Populations Trends Across the US Southwest
Kenneth "Blake" Vernon
Explore humanity's evolving presence in the US Southwest from 750 to 1600 CE. Hovering over a shape will give you more details about that time and place.
1. Population estimates are aggregated across HUC10 watersheds and 25-year intervals. Values are based on estimates of the number of occupied rooms per time interval. For visualization purposes, values are log-transformed (zero counts are calculated as log(1e-5)).
How was this map made?
This map shows population estimates aggregated across HUC10 watersheds watersheds (a level of definition of watersheds used by the US Geological Survey) and 25-year intervals. To arrive at those estimates, we counted up the rooms in each residential site in each watershed, under the assumption that more rooms means more people. This is a common strategy in archaeology, and it is also the strategy used by demographers today to estimate population in areas where governments lack the resources to conduct a census (for example, in the European Union's Global Human Settlement Layer).
Unfortunately, it is not reasonable to infer population size directly from room counts. That would be like arguing that there must be 100 people staying at a hotel because the hotel has 100 rooms. In reality, some number of rooms will typically be vacant on a given day. The situation gets more complicated if we imagine the hotel adding or removing rooms over time, which is what happened at residential sites in the US Southwest during the time period being modeled.

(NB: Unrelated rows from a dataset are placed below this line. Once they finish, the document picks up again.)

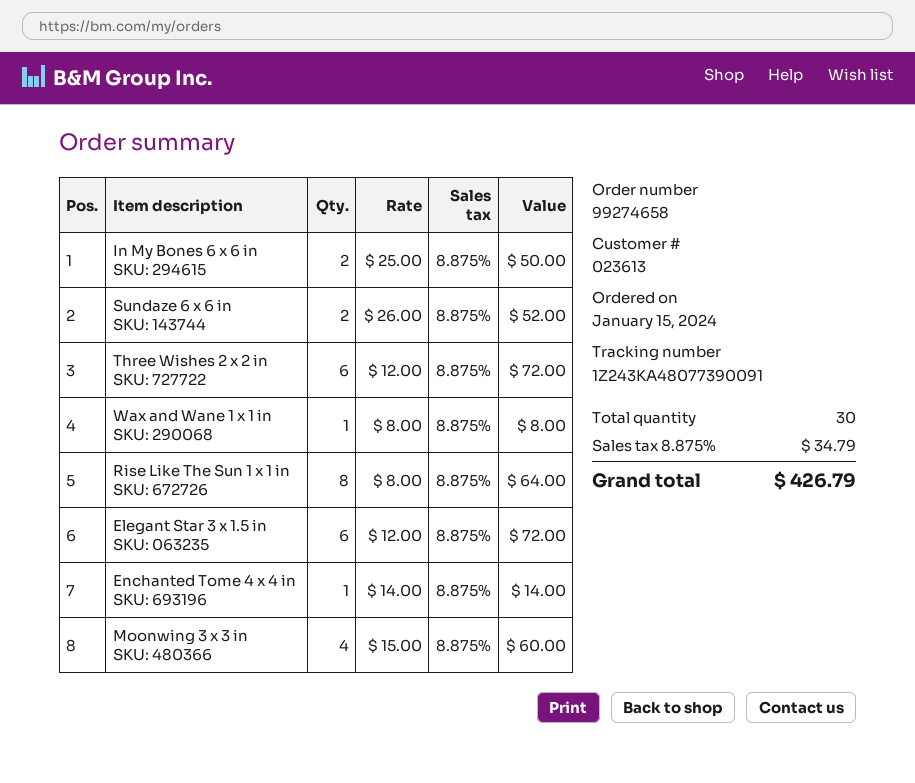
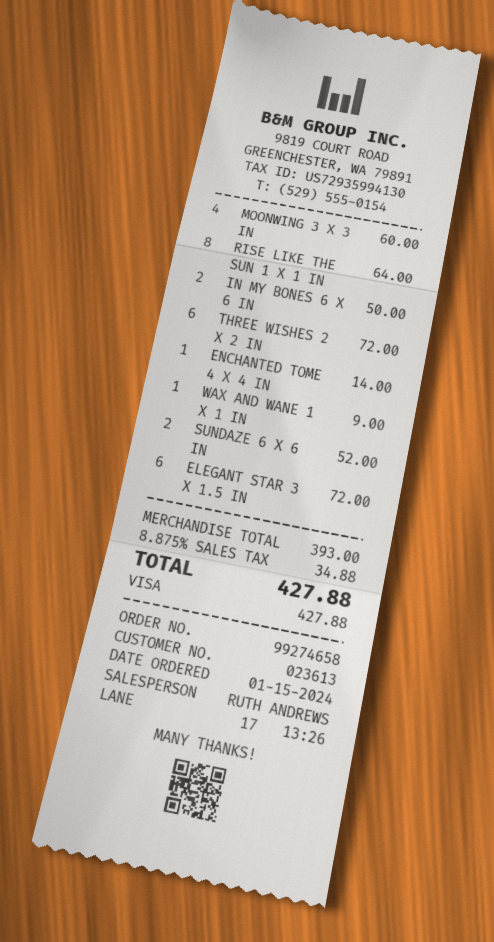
Wax and Wane 1 x 1 in: 1 for 8.00 -> 1 for 9.00
tax: 8.875% = 34.79 -> 8.875% = 34.88
total: 426.79 -> 427.88

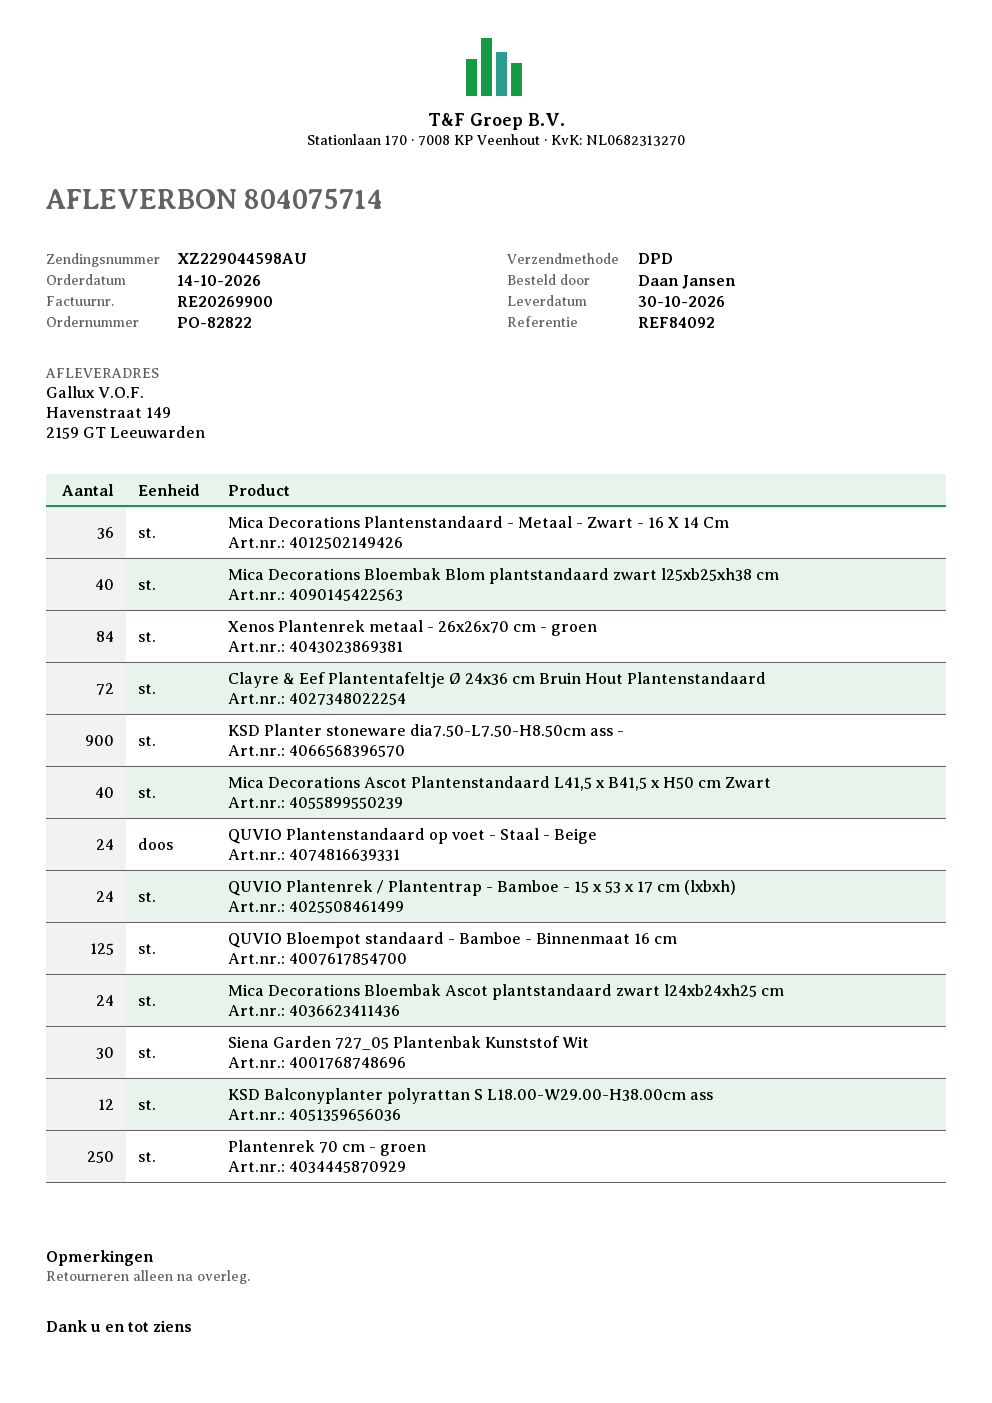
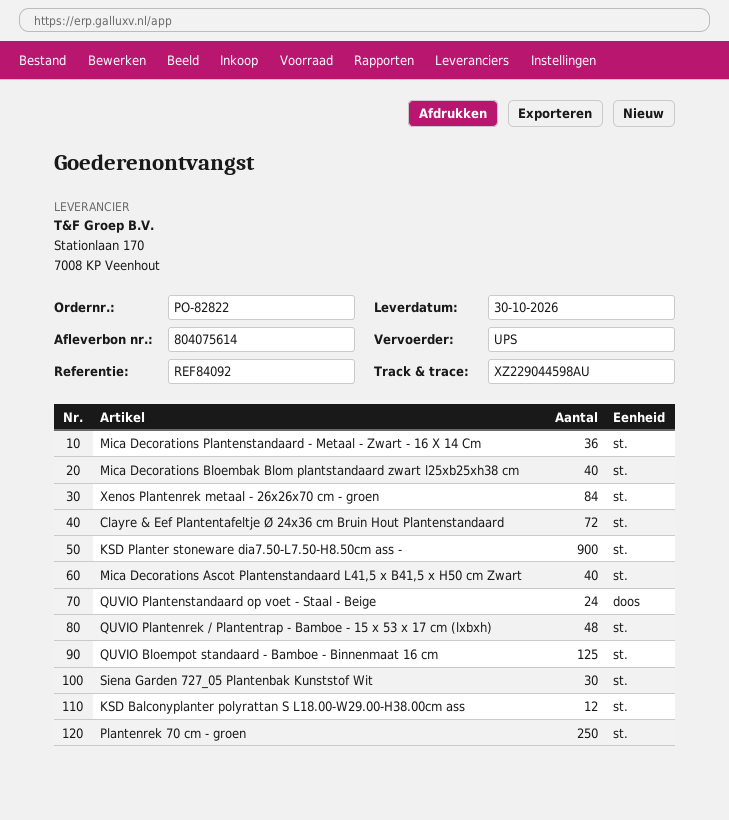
delivery note number: 804075714 -> 804075614
shipping method: DPD -> UPS
QUVIO Plantenrek / Plantentrap - Bamboe - 15 x 53 x 17 cm (lxbxh): 24 -> 48
Mica Decorations Bloembak Ascot plantstandaard zwart l24xb24xh25 cm: 24 -> none

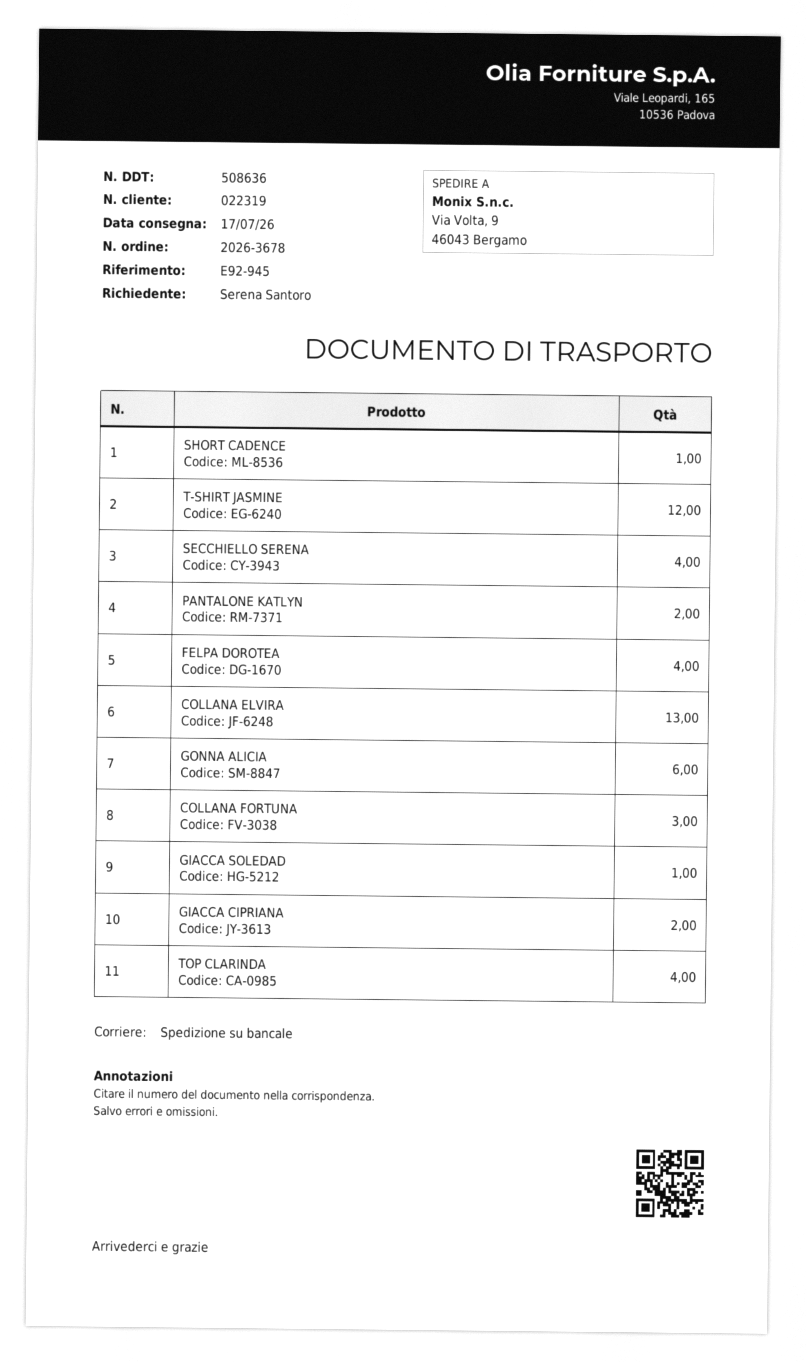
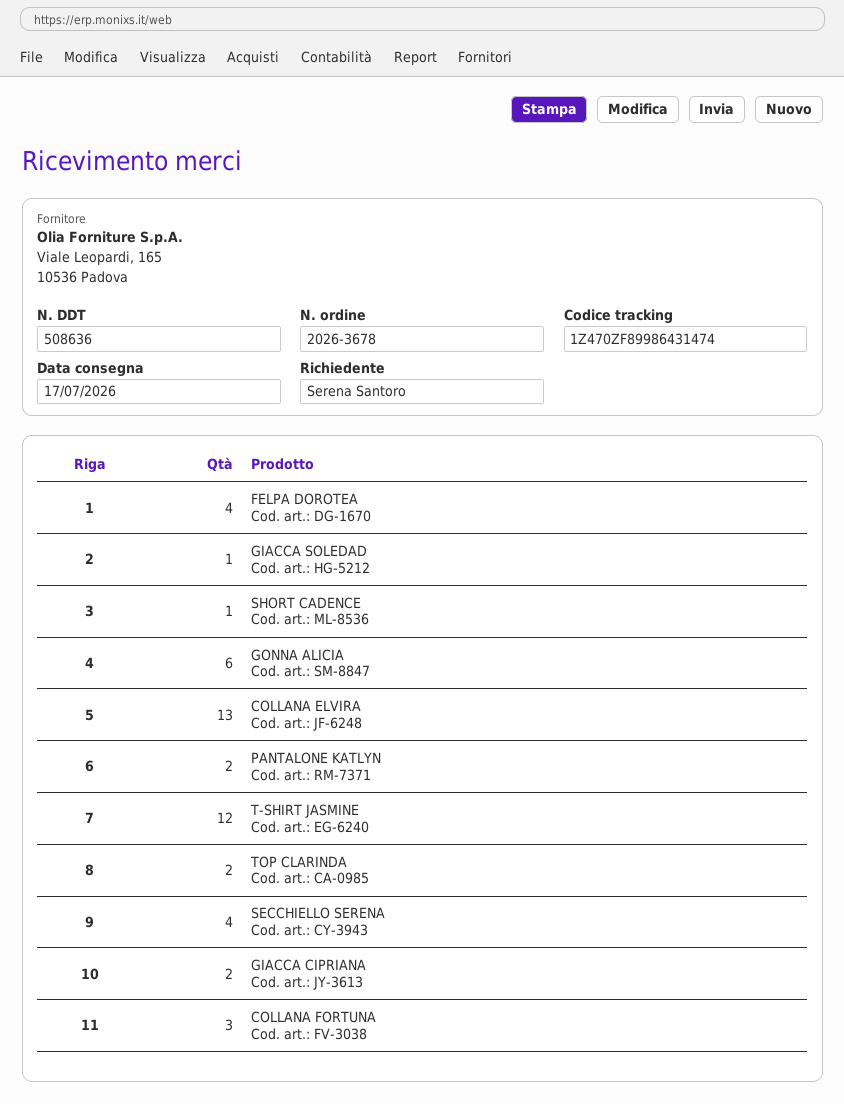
TOP CLARINDA: 4 -> 2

To account for vacancy and changes in the sizes of settlements over time, we simply assumed that each room represents one person and that persons were evenly (or uniformly) distributed over the years each site was occupied, based on the associated pottery. For instance, if people lived at a residential site for 100 years, that's four 25-year intervals, and there are four rooms at that residence, then it is assumed that one person lived at the site in each 25-year interval. This was done for each residential site in the cyberSW database, then those estimates were added up for each watershed and time interval.
There's a lot of variation in these estimates, with some areas having huge populations, and others almost no human presence at all. It's hard to visualize spatial and temporal trends with information like this, so the map actually displays the logarithm of occupied rooms (zero counts are listed as log(1e-5)).